Rep. Paul Marquart, Published July 27 2013
Letter: Chamber message is too bleakThe 2013 Minnesota legislative session was very beneficial for rural Minnesota and our state’s economy is getting stronger by the day. The future is looking bright for Minnesota.
That is why I was very surprised to see the recent “gloom and doom” column by Minnesota Chamber of Commerce President David Olson. I’m glad he’s not in charge of our state’s “Welcome Wagon.”
Minnesota is on track to exceed the state’s single-year record for new business filings, is home to 19 Fortune 500 companies, has the nation’s fifth-fastest-growing economy and the state’s unemployment rate at 5.2 percent is ninth-best in the country.
Even with a strengthening economy, economic challenges have developed over the years along the Minnesota and North Dakota border. That is why Gov. Mark Dayton and the Legislature changed strategy and fixed the
$627 million budget deficit honestly without using one-time fixes or gimmicks. This new strategy created a stable and stronger budget into the future and allowed the Legislature to make important investments vital to the future success of small businesses, including significant border cities legislation.
Instead of calling for an unnecessary special session, here is what Olson should have told you about the new laws that will benefit businesses.

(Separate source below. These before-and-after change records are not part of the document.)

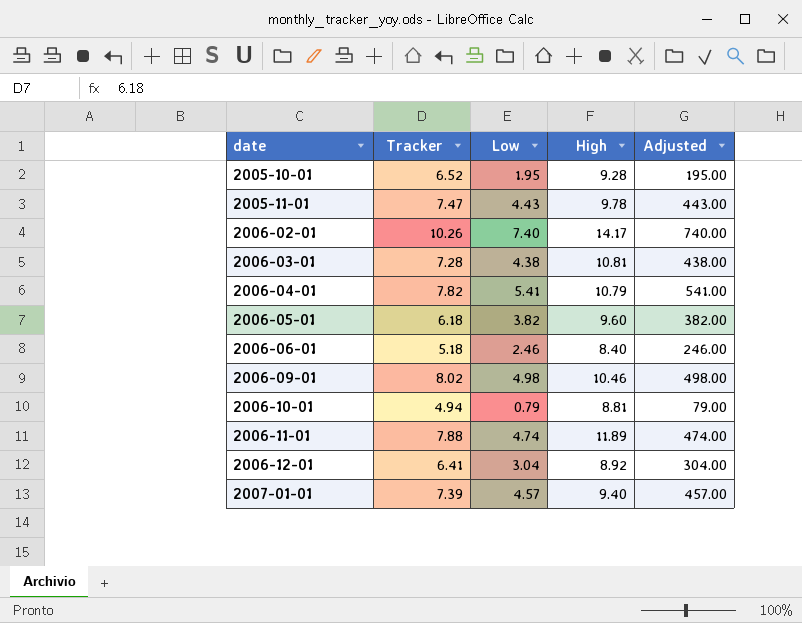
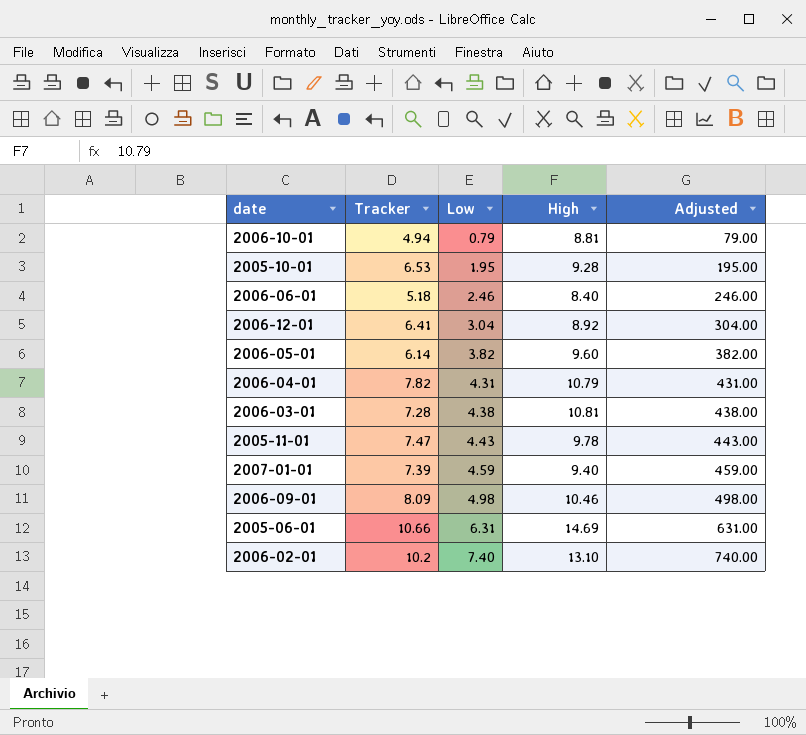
row order: date ascending -> Low ascending
row 2006-11-01: 7.88 | 4.74 | 11.89 | 474.00 -> none
2005-10-01 | Tracker: 6.52 -> 6.53
2006-05-01 | Tracker: 6.18 -> 6.14
2006-04-01 | Low: 5.41 -> 4.31
2006-04-01 | Adjusted: 541.00 -> 431.00
2007-01-01 | Low: 4.57 -> 4.59
2007-01-01 | Adjusted: 457.00 -> 459.00
2006-09-01 | Tracker: 8.02 -> 8.09
row 2005-06-01: none -> 10.66 | 6.31 | 14.69 | 631.00
2006-02-01 | Tracker: 10.26 -> 10.2
2006-02-01 | High: 14.17 -> 13.10

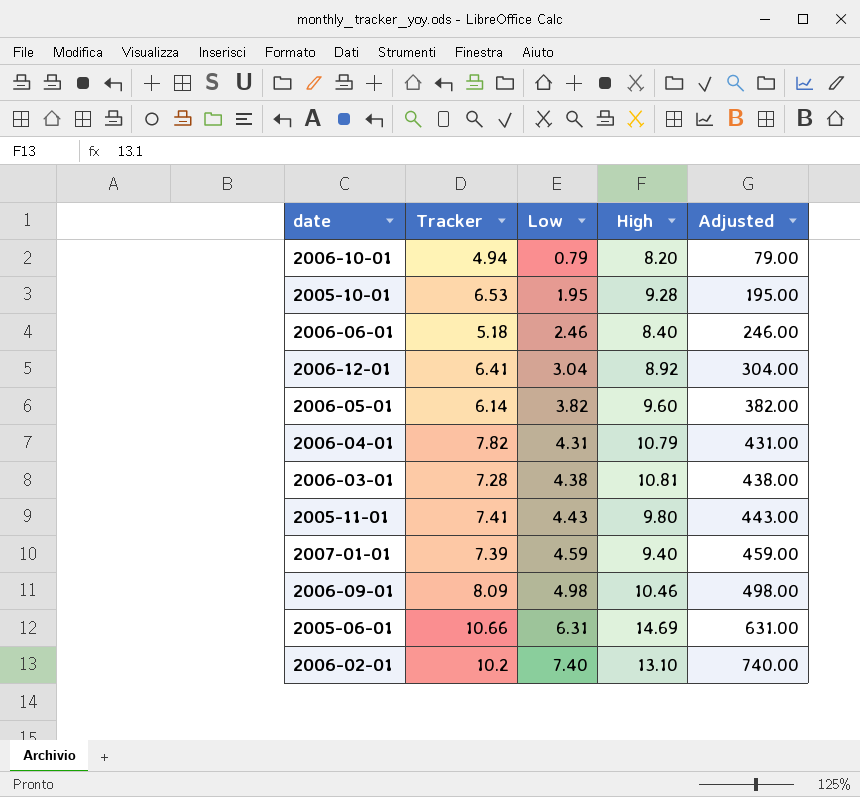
2006-10-01 | High: 8.81 -> 8.20
2005-11-01 | Tracker: 7.47 -> 7.41
2005-11-01 | High: 9.78 -> 9.80

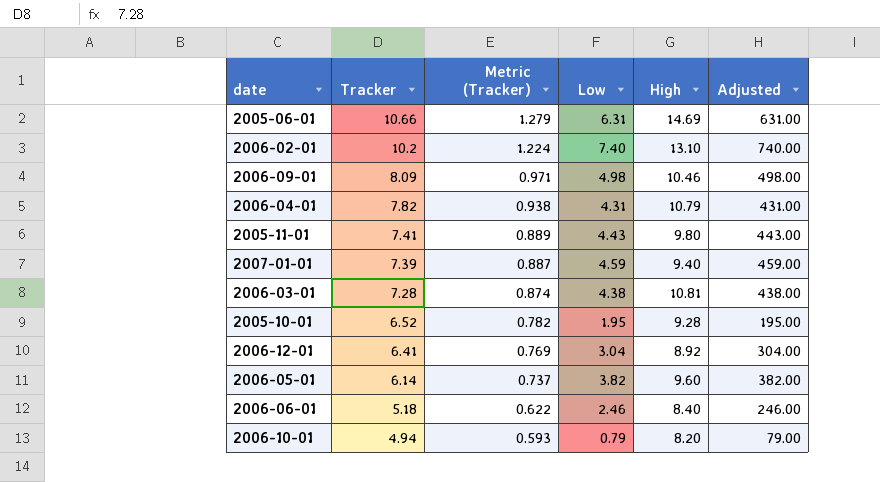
row order: Low ascending -> Tracker descending
column Metric (Tracker) | formula: none -> [Tracker] * 0.12
2005-10-01 | Tracker: 6.53 -> 6.52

- The historic education bill provides huge investments in early education and fully funds all-day, every-day kindergarten while ensuring students are on the path to provide businesses with the “world’s best workforce” in the future.
- A two-year tuition freeze for students attending college will help businesses find highly qualified and educated workers to meet the skills demand of an ever-changing economy.
- Businesses get property tax relief due to an increase of $130 million a year in Local Government Aid. A new Homestead Credit Refund provides significant property tax relief to homeowners and gives residents more purchasing power to help businesses.
- The new jobs bill provides $30 million for new and expanding businesses.
- Unemployment insurance taxes were cut, saving Minnesota businesses $347 million to invest in their business and our economy.
- Our nursing homes, major employers in rural communities, receive a 5 percent funding increase after several years of stagnant funding.
- Huge tax breaks for economic development projects around the state at the Mayo Clinic, the Mall of America and 3M’s headquarters will create more than 30,000 new jobs.
A balanced budget, stronger schools, more affordable college, lower property and unemployment insurance taxes, and initiatives making businesses more competitive will greatly benefit our state’s economy and residents into the future. That’s the accurate and positive message we should be sharing about our great state of Minnesota.
Marquart, DFL-Dilworth, is chairman of the Minnesota House E-12 Education Finance Committee.